Dexterous robot manipulation such as unscrewing caps, tool use, and fine finger control is costly to train. Current approaches rely on large volumes of teleoperated robot demonstrations, which are slow and expensive to scale. Meanwhile, humans generate vast amounts of dexterous manipulation data daily, but transferring this knowledge to robots remains challenging.
EgoScale treats large-scale human egocentric video as the primary supervision source and combines it with precise motion alignment through MANUS gloves in a three-stage pipeline.

A Vision-Language-Action (VLA) model is pretrained on 20,854 hours of action-labeled egocentric human videos. Human hand motions are extracted using 21 key points and retargeted into a 22-DoF robotic hand joint space, while wrist motion is represented as relative 3D translation and rotation.
The research team uncovers a log-linear scaling law: as human data increases, validation loss decreases predictably and strongly correlates with real-robot performance. This demonstrates that large-scale human video is a scalable and reliable supervision source for dexterous robot learning.
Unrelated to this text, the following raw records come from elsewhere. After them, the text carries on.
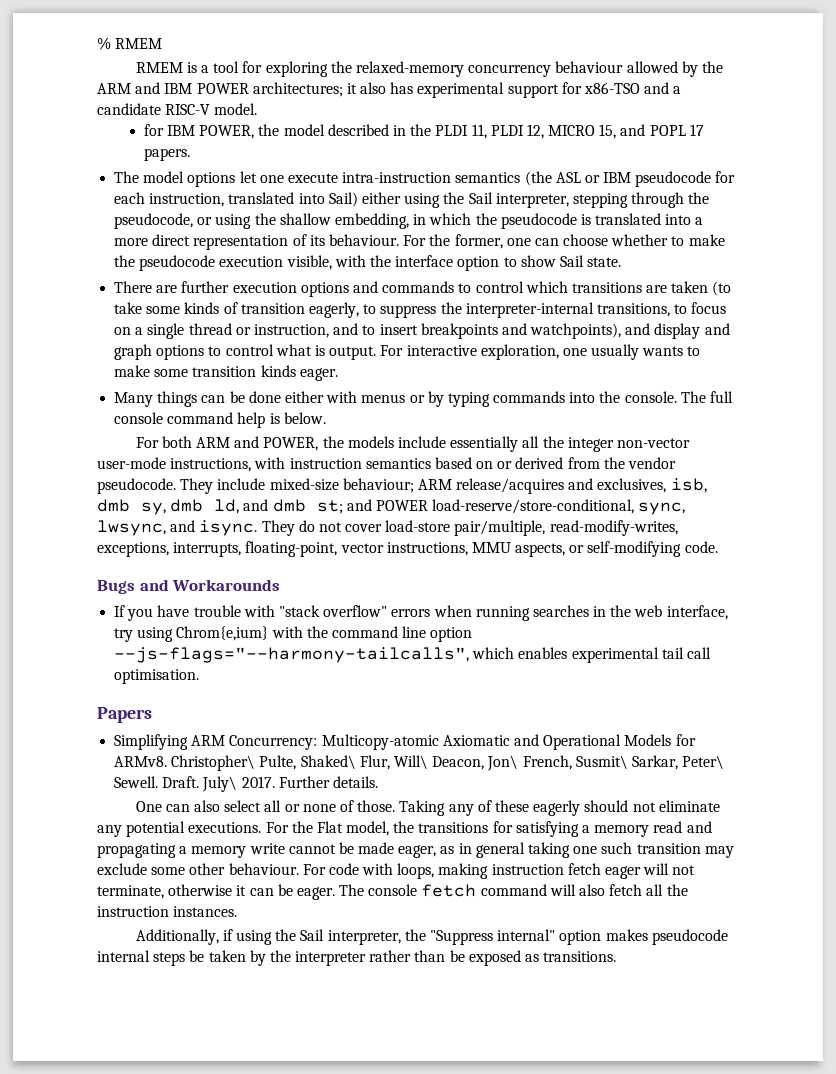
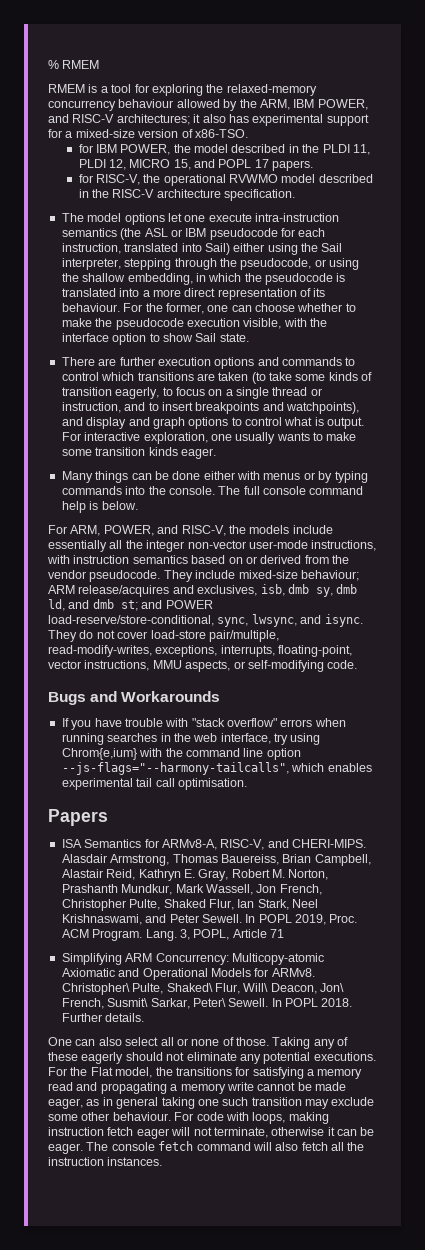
[97,82,249,94] ARM and IBM POWER -> [259,99,368,110] [48,114,115,123] ARM, IBM POWER, and RISC-V
[584,82,682,94] [97,103,258,115] x86-TSO and a candidate RISC-V model. -> [65,129,248,138] a mixed-size version of x86-TSO.
(190, 154) none -> [78,174,373,186] [78,189,296,201] // for RISC-V, the operational RVWMO model described in the RISC-V architecture specification.
[380,302,688,318] suppress the interpreter-internal transitions, to -> (173, 391) none
[161,436,319,451] both ARM and POWER, -> [70,525,226,536] ARM, POWER, and RISC-V,
(152, 715) none -> [61,839,366,850] [61,854,371,866] [61,869,329,881] [61,884,322,895] [61,899,318,911] [61,914,358,925] [61,929,284,941] // ISA Semantics for ARMv8-A, RISC-V, and CHERI-MIPS. Alasdair Armstrong, Thomas Bauereiss, Brian Campbell, Alastair Reid, Kathryn E. Gray, Robert M. Norton, Prashanth Mundkur, Mark Wassell, Jon French, Christopher Pulte, Shaked Flur, Ian Stark, Neel Krishnaswami, and Peter Sewell. In POPL 2019, Proc. ACM Program. Lang. 3, POPL, Article 71
[162,776,275,792] Draft. July\ 2017. -> [271,998,353,1007] In POPL 2018.
[135,929,728,945] [97,950,617,966] // Additionally, if using the Sail interpreter, the "Suppress internal" option makes pseudocode internal steps be taken by the interpreter rather than be exposed as transitions. -> (163, 1161) none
Stage 1 learns a general manipulation prior from unconstrained human data, but it does not match the robot’s sensing and control setup. Stage 2 bridges this embodiment gap.
A small, carefully aligned dataset is collected where humans and human-teleoperated robots perform the same 344 tabletop tasks using identical camera setups. During this process, operators wear MANUS gloves to capture high-fidelity finger articulation as 25 joint transforms per hand, while Vive trackers record wrist motion. The same motion-capture setup is used for robot teleoperation, ensuring that human and robot action signals are directly comparable across embodiments.
With approximately 50 hours of aligned human data and 4 hours of robot data, the model anchors human manipulation knowledge into robot control.

At this stage, the model already has a general manipulation prior from Stage 1 and embodiment alignment from Stage 2. Stage 3 fine-tunes it for a specific task.
In the standard setting, about 100 teleoperated robot demonstrations are used to adapt the model to the target task. Because the foundation is strong, this relatively small dataset is sufficient for high performance on complex dexterous tasks.
In the one-shot setting, the model requires only a single robot demonstration, supplemented by aligned human demonstrations, to generalize effectively. This highlights the strong few-shot capability enabled by the earlier stages.

The combination of large-scale human pretraining and MANUS-enabled alignment delivers clear performance gains.
Across five complex dexterous tasks, the full Pretrain and Midtrain model improves average success rate by 54% over a no-pretraining baseline. The Pretrain and Midtrain model also significantly outperforms training from scratch across all individual tasks. In the one-shot setting, a single robot demonstration enables up to 88% success on shirt folding, demonstrating strong few-shot generalization.
Importantly, the learned manipulation prior transfers across embodiments. Policies pretrained on high-DoF human and dexterous hand data can be adapted to the Unitree G1 with a 7-DoF tri-finger hand, achieving over 30% absolute improvement in success rate and demonstrating that high-DoF human manipulation representations generalize to lower-DoF robot hands.

EgoScale establishes a scalable paradigm for dexterous robot learning:
By acting as the precision action translation layer between human motion and robot joint space, MANUS gloves reduce robot data cost while accelerating deployment of general-purpose dexterous systems.